• **THE TASK**
How many lines in the entries below include the word "https"? Respond with the number only.

• **DATASET EXTRACT**

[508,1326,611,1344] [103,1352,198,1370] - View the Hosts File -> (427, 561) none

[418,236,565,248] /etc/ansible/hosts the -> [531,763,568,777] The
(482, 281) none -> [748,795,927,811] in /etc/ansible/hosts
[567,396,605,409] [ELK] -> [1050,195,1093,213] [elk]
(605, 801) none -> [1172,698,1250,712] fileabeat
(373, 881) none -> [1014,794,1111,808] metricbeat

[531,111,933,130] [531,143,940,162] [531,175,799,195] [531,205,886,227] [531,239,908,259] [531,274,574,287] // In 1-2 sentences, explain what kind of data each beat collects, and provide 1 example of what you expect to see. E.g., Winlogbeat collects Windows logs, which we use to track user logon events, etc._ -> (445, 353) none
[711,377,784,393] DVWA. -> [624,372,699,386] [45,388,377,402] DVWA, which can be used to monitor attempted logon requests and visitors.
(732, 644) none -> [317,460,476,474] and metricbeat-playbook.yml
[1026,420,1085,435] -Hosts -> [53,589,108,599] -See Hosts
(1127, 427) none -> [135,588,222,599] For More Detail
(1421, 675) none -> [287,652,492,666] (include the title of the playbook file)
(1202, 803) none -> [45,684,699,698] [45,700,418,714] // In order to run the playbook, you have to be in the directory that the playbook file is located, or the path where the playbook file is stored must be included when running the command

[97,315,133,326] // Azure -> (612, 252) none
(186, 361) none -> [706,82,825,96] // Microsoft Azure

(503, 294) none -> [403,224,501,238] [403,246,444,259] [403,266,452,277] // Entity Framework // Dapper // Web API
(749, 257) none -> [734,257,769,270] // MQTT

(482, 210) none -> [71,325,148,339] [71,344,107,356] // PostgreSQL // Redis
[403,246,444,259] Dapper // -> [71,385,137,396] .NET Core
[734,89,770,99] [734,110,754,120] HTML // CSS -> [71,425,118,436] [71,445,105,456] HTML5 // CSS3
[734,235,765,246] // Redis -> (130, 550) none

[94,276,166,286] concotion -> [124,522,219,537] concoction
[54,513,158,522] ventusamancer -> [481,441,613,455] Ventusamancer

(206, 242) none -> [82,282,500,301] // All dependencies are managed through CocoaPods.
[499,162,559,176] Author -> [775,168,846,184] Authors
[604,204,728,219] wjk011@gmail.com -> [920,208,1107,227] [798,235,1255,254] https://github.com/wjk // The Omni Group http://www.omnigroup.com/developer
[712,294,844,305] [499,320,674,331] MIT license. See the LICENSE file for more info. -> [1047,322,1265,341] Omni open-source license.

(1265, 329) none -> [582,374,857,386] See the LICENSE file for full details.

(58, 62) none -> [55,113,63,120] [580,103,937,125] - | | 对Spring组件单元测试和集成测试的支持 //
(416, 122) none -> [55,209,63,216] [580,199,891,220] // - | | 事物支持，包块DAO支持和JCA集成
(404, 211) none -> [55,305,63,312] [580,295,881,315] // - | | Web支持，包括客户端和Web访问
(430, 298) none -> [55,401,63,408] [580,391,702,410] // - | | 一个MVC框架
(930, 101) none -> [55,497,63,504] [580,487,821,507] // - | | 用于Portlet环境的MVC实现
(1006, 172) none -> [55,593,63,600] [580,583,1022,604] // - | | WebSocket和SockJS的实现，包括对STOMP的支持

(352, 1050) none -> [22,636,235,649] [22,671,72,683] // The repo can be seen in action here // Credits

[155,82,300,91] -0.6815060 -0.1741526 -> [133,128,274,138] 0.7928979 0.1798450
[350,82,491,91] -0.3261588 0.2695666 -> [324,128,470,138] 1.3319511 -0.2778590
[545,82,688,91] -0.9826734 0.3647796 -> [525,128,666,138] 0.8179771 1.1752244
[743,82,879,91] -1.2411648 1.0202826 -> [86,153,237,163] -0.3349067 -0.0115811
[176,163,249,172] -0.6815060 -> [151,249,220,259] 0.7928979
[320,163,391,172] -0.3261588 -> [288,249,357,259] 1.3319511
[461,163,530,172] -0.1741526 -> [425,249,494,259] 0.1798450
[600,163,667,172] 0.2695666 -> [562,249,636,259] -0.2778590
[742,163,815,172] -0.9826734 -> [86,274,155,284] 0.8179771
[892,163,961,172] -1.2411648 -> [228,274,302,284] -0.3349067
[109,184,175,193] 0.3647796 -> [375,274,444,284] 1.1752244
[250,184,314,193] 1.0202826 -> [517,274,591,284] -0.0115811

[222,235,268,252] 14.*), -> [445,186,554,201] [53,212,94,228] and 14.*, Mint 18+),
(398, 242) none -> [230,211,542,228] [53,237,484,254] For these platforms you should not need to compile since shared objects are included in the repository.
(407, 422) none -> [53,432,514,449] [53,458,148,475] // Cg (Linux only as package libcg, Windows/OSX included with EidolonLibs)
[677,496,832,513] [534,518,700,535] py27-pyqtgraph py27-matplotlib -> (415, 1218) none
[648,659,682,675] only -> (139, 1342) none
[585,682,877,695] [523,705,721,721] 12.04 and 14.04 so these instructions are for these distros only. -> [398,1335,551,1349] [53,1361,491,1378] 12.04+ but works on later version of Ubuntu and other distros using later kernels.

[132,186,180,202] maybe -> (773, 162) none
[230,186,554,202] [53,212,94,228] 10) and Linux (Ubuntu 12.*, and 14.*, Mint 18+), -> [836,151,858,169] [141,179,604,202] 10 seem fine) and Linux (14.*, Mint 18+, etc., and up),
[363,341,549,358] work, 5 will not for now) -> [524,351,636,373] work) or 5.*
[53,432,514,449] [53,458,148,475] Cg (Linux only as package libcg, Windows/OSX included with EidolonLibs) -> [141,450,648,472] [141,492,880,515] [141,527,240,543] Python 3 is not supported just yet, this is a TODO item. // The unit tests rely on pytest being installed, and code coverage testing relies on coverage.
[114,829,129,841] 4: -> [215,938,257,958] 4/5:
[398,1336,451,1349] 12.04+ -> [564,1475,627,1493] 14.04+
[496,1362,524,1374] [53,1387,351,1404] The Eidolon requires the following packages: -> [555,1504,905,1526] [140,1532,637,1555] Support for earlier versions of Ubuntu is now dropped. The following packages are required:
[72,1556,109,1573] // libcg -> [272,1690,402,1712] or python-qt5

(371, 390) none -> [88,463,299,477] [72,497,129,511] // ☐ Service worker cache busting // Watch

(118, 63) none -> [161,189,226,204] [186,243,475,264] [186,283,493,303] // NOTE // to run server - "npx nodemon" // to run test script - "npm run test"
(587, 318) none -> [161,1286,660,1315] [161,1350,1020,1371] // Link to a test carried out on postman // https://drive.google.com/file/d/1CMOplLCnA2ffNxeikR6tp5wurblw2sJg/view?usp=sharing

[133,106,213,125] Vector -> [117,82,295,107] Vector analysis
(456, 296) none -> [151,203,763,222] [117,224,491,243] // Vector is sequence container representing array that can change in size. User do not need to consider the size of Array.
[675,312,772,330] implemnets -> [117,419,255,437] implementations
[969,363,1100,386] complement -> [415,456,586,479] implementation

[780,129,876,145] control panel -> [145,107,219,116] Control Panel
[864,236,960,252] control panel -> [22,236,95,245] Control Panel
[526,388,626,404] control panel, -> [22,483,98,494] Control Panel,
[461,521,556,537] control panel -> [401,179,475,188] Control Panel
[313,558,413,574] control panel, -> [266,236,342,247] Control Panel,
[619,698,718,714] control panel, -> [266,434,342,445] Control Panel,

• **ANSWER FOR THE TASK**
2